I would say, if the bottom bracket is pretty high and your trails smooth, sure, go with the 180s. If it's a low bike or your trails are rocky or rooty, stick to the 174s. Is there a price difference?
I am 6'5", 37" inseam, and switched to 170s on my current bike to prevent pedal strikes. I notice no difference to the stock 175s. I did ride 180s several years ago, again could not feel a huge difference.


----------



## schnee (Oct 15, 2005)

There's a bunch of research out there, and it points to there being little practical difference in an extremely wide range of crank lengths. In fact, there could be a slight benefit to using *shorter* cranks.

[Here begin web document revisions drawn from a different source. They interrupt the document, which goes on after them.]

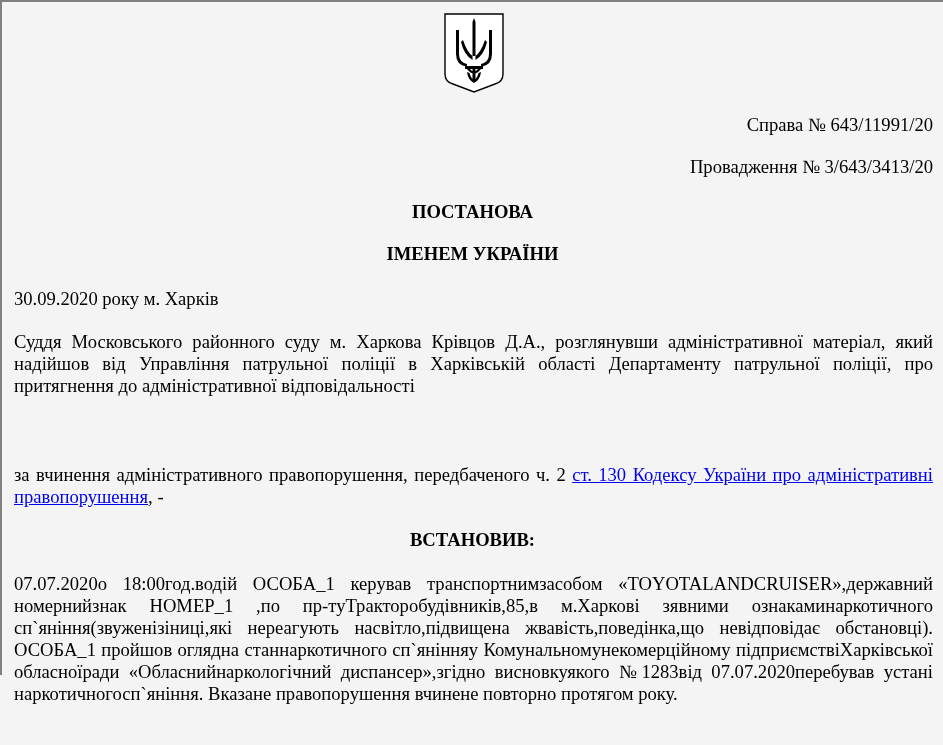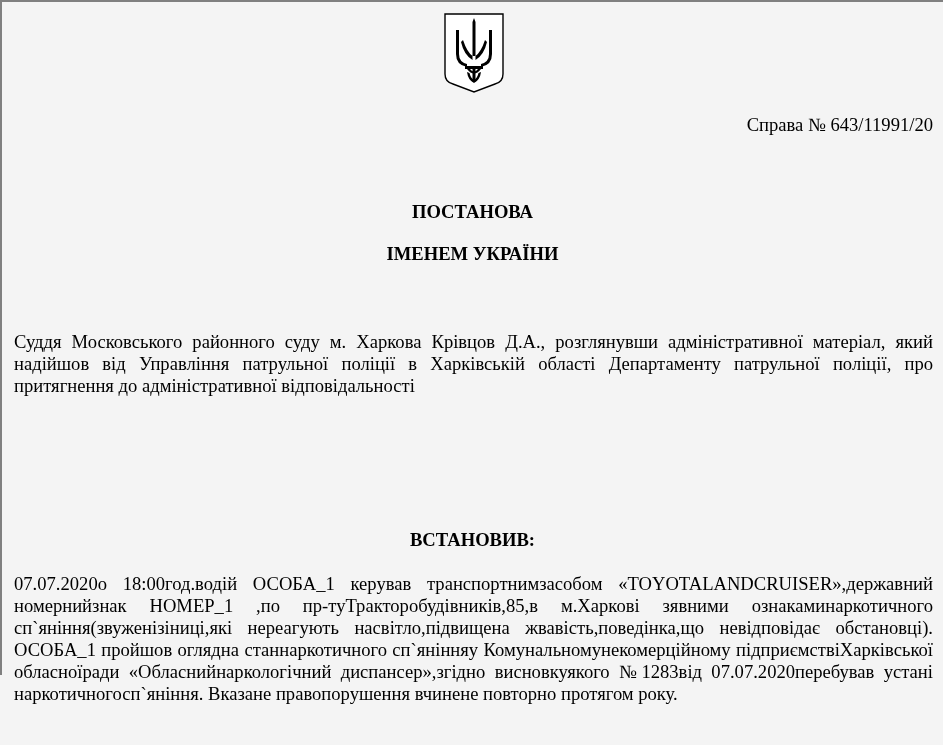--- a/index.html
+++ b/index.html
@@ -68,26 +68,31 @@
       <path d="M20 28 Q24 40 29.5 44 L29.5 48 Q21 43 18 30 Z"></path>
       <path d="M42 28 Q38 40 32.5 44 L32.5 48 Q41 43 44 30 Z"></path>
       <path d="M22 54 L40 54 L40 57 L22 57 Z"></path>
       <path d="M24 57 Q31 66 38 57 L35 57 Q31 62 27 57 Z"></path>
       <path d="M29.5 57 L32.5 57 L32.5 70 L29.5 70 Z"></path>
       <path d="M24 60 Q25 68 31 71 Q37 68 38 60 L35.5 61 Q34.5 66 31 68 Q27.5 66 26.5 61 Z"></path>
     </g>
   </svg>
 
   <div class="right" style="top:112px;">Справа № 643/11991/20</div>
+  <div class="right" style="top:154px;">Провадження № 3/643/3413/20</div>
 
   <div class="center-bold" style="top:199px;">ПОСТАНОВА</div>
   <div class="center-bold" style="top:241px;">ІМЕНЕМ УКРАЇНИ</div>
 
+  <div class="para" style="top:286px;">30.09.2020 року м. Харків</div>
 
   <div class="para" style="top:329px;">Суддя Московського районного суду м. Харкова Крівцов Д.А., розглянувши адміністративної матеріал, який надійшов від Управління патрульної поліції в Харківській області Департаменту патрульної поліції, про притягнення до адміністративної відповідальності</div>
 
 
+  <div class="para" style="top:462px;">
+    <span>за вчинення адміністративного правопорушення, передбаченого ч. 2 </span><a class="doclink" href="#">ст. 130 Кодексу України про адміністративні правопорушення</a><span>, -</span>
+  </div>
 
   <div class="center-bold" style="top:527px;">ВСТАНОВИВ:</div>
 
   <div class="para" style="top:571px;">07.07.2020о 18:00год.водій ОСОБА_1 керував транспортнимзасобом «TOYOTALANDCRUISER»,державний номернийзнак НОМЕР_1 ,по пр-туТракторобудівників,85,в м.Харкові зявними ознакаминаркотичного сп`яніння(звуженізіниці,які нереагують насвітло,підвищена жвавість,поведінка,що невідповідає обстановці). ОСОБА_1 пройшов оглядна станнаркотичного сп`янінняу Комунальномунекомерційному підприємствіХарківської обласноїради «Обласнийнаркологічний диспансер»,згідно висновкуякого №1283від 07.07.2020перебував устані наркотичногосп`яніння. Вказане правопорушення вчинене повторно протягом року.</div>
 
 </div>
 
 </body></html>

Crank Length ? Does Size Really Matter? - PezCycling News
The Benefits of Reducing Your Crank Length | TrainingPeaks

I'd stay with 175 or shorter due to bottom brackets assuming they have to handle that length on production bikes, and lower bottom brackets in general due to the current 'long low slack' trend.

Additionally, I'm your size, I tried a bike with 185mm cranks (a custom hard tail) and it felt really weird and fun, but didn't make much of a difference in my overall performance.

HTH.


----------



## Gigantic (Aug 31, 2012)

I'm 6'8" and 265#s, I use 175mm cranks on my mountain bikes because they're readily available and because my local trails are rocky, root and log infested; longer cranks would increase the incidences of pedal strikes. YMMV


----------



## phoeve (Mar 10, 2008)

I'm am 6'8" and ride 200mm cranks. Go at least 180mm !


----------



## lowestbarone (Nov 10, 2011)

You're unlikely to notice the 5mm difference TBH. Get 180 if you can but don't go out of your way/budget to get some.


----------